2–6 Mar 2009
Le Ciminiere, Catania, Sicily, Italy
Europe/Rome timezone

Uniform access to grid infrastructures with JSAGA

3 Mar 2009, 14:50
25m
Galilei (120) (Le Ciminiere, Catania, Sicily, Italy)

Galilei (120)

Le Ciminiere, Catania, Sicily, Italy

Viale Africa 95100 Catania
Oral Grid Services exploiting and extending gLite middleware Grid Programming

Speaker

Mr Sylvain Reynaud (CNRS)

Description

JSAGA is a Java implementation of the OGF SAGA (Simple API for Grid Application) and JSDL (Job Submission Description Language) specifications, which enables efficient and uniform usage of existing grid infrastructures such as EGEE, OSG, DEISA and NAREGI.

Conclusions and Future Work

In addition to the integration of new technologies (e.g. gLite-CREAM), we plan to implement two upcoming OGF specifications; the SAGA Service Discovery API Extension and the JSDL Parameter Sweep Job Extension.

URL for further information

http://grid.in2p3.fr/jsaga/

Impact

Several existing tools enable uniform usage of grid middlewares through a common interface. However, existing infrastructures do not differ only by their middleware; they also differ by their policies (e.g. network filtering rules), the supported security contexts (e.g. known certificate authorities) and the worker nodes configuration (e.g. available commands and services, environment variables). The strong point of JSAGA is that it deals with this heterogeneity to enable uniform access to heterogeneous grid infrastructures.

Keywords

SAGA, JSDL, API, uniform access, gLite, Globus, Unicore, NAREGI

Detailed analysis

In order to enable uniform access to grid infrastructures, we need to hide middleware heterogeneity by providing a common interface for execution management, data management and security; this issue is addressed by our implementation of the SAGA specification. Technologies supported by this implementation include gLite, Globus, Unicore, Naregi, SRB, iRoDS, etc.

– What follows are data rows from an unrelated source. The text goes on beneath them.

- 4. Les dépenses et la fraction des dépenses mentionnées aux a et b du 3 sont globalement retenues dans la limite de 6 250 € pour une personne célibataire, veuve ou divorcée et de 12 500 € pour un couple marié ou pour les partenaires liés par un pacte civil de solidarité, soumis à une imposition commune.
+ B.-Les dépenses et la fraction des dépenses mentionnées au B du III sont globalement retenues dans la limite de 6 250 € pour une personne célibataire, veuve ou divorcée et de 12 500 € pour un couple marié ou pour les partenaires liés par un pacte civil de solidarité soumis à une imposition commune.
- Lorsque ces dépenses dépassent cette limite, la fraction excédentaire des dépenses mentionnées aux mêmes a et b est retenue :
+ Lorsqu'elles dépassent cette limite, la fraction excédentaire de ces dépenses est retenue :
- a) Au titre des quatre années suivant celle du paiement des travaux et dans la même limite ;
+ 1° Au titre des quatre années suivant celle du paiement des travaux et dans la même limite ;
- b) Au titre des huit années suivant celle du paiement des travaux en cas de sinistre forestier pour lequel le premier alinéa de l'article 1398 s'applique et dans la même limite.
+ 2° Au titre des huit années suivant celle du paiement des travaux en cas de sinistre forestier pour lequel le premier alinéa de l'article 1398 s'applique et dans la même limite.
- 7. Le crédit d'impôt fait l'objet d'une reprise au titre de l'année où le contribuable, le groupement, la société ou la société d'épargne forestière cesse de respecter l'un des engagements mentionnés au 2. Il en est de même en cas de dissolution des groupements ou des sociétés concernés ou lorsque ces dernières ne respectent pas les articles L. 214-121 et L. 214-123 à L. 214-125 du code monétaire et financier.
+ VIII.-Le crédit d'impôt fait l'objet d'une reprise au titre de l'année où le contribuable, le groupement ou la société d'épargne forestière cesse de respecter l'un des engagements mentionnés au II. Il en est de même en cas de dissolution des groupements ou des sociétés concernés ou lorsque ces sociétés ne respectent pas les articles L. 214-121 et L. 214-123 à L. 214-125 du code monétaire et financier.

We also need to deal with the infrastructure heterogeneity; this issue is addressed by our job collection management component, built on top of our SAGA implementation. In particular, in order to efficiently transport the job input and output data, this component selects the best transfer path, depending on many parameters related to the targeted grid, the protocols used and the data itself.